These pages have argued for long that paralysis in policymaking and a worsening fiscal and monetary policy mix would have a detrimental effect on growth. The evidence—for any remaining optimist—came on Wednesday. The growth numbers for the second quarter (Q2) of FY12 showed a contraction in investment for the first time since 2009. Growth is now based largely on consumption growth. And even those numbers are not anything to cheer about. Overall, the economy grew by 6.9% in the second quarter this year. The number in the same period last year was 8.4%.
In Q2 FY12, investment —gross fixed capital formation—contracted by 0.6% (year-on-year, or y-o-y). It grew 10.3% during the same period last year. Total consumption grew 5.6% (y-o-y) compared with 8.5% during the same period last year. Sequentially, consumption growth has been virtually flat: in the first quarter of FY12, consumption rose 5.7% (y-o-y). While expenditure data is often marked with inaccuracies, the broad picture these numbers portray tallies well with reality. Consumers are buying fewer automobiles, homes and other items. The only expenditure item that remains robust—unsurprisingly—is public consumption (government spending) that grew by 4% (y-o-y).
One big reason for this state of affairs is the adverse fiscal and monetary policy mix that prevails now. The government has been busy spending while the central bank has been tightening its fist. High interest rates have not only raised the cost of borrowing for private companies, but have also hit their appetite for investment.
Getting out of this hole will not be easy. To do that, the government has to clear the path for private companies to secure land, power and coal. Then, to revive investment, it needs to attract foreign investors.

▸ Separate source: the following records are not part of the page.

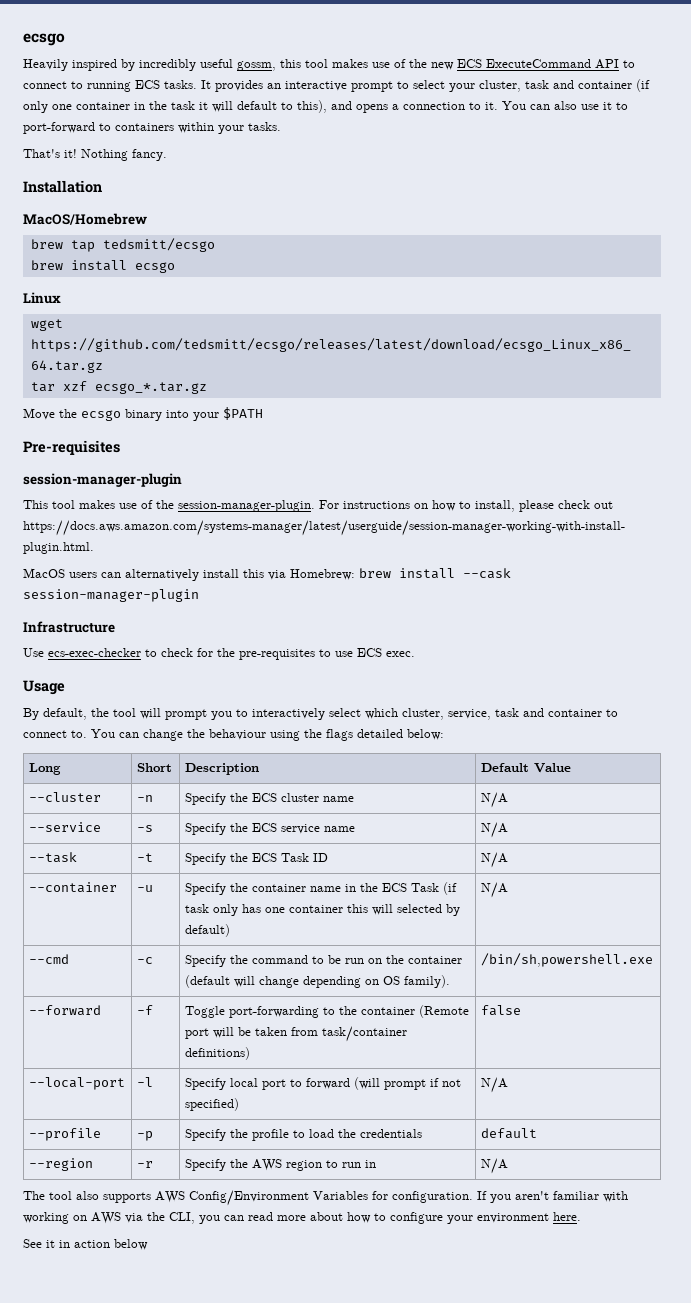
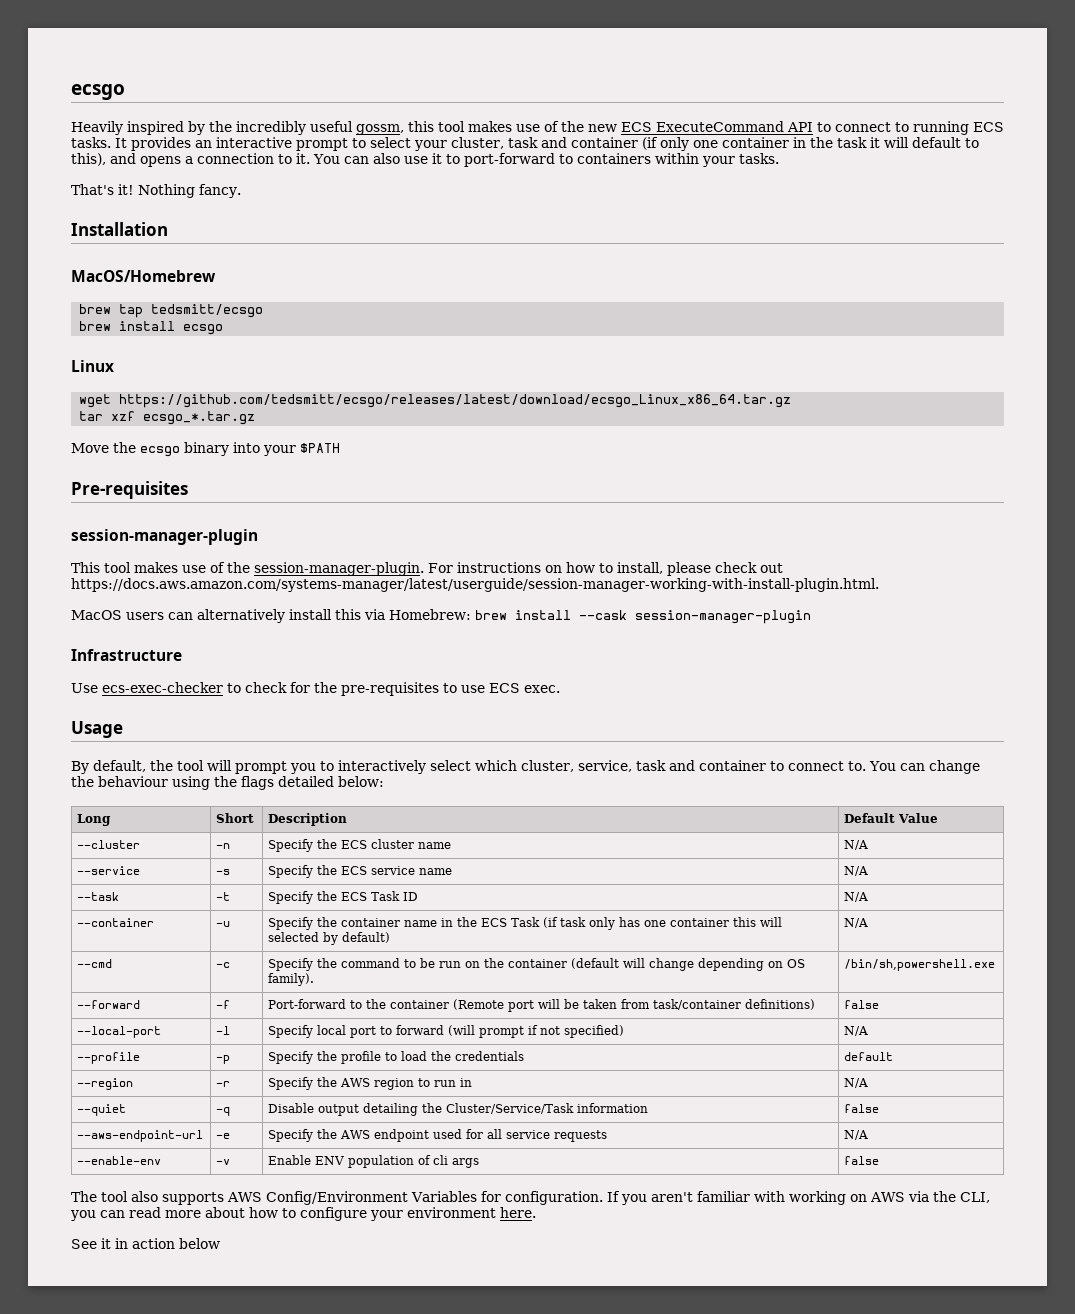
- Heavily inspired by incredibly useful gossm, this tool makes use of the new ECS ExecuteCommand API to connect to running ECS tasks.
+ Heavily inspired by the incredibly useful gossm, this tool makes use of the new ECS ExecuteCommand API to connect to running ECS tasks.
- --forward | -f | Toggle port-forwarding to the container (Remote port will be taken from task/container definitions) | false
+ --forward | -f | Port-forward to the container (Remote port will be taken from task/container definitions) | false
+ --quiet | -q | Disable output detailing the Cluster/Service/Task information | false
+ --aws-endpoint-url | -e | Specify the AWS endpoint used for all service requests | N/A
+ --enable-env | -v | Enable ENV population of cli args | false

Finally, it needs to do its bit to control inflation. Given the current political climate in the country, all these issues look more like dreams. It is not clear if the government has the required willpower.
There is, however, one bright spot in this scenario of doom and gloom. Given the relentless monetary tightening by the Reserve Bank of India (RBI), the growth in gross domestic product (GDP) has fallen below the potential growth rate, estimated at 7.5-8%. This will result in disinflationary pressures and make it possible for RBI to hold fire. But this is merely an enabling condition: the meat has to be delivered by the government.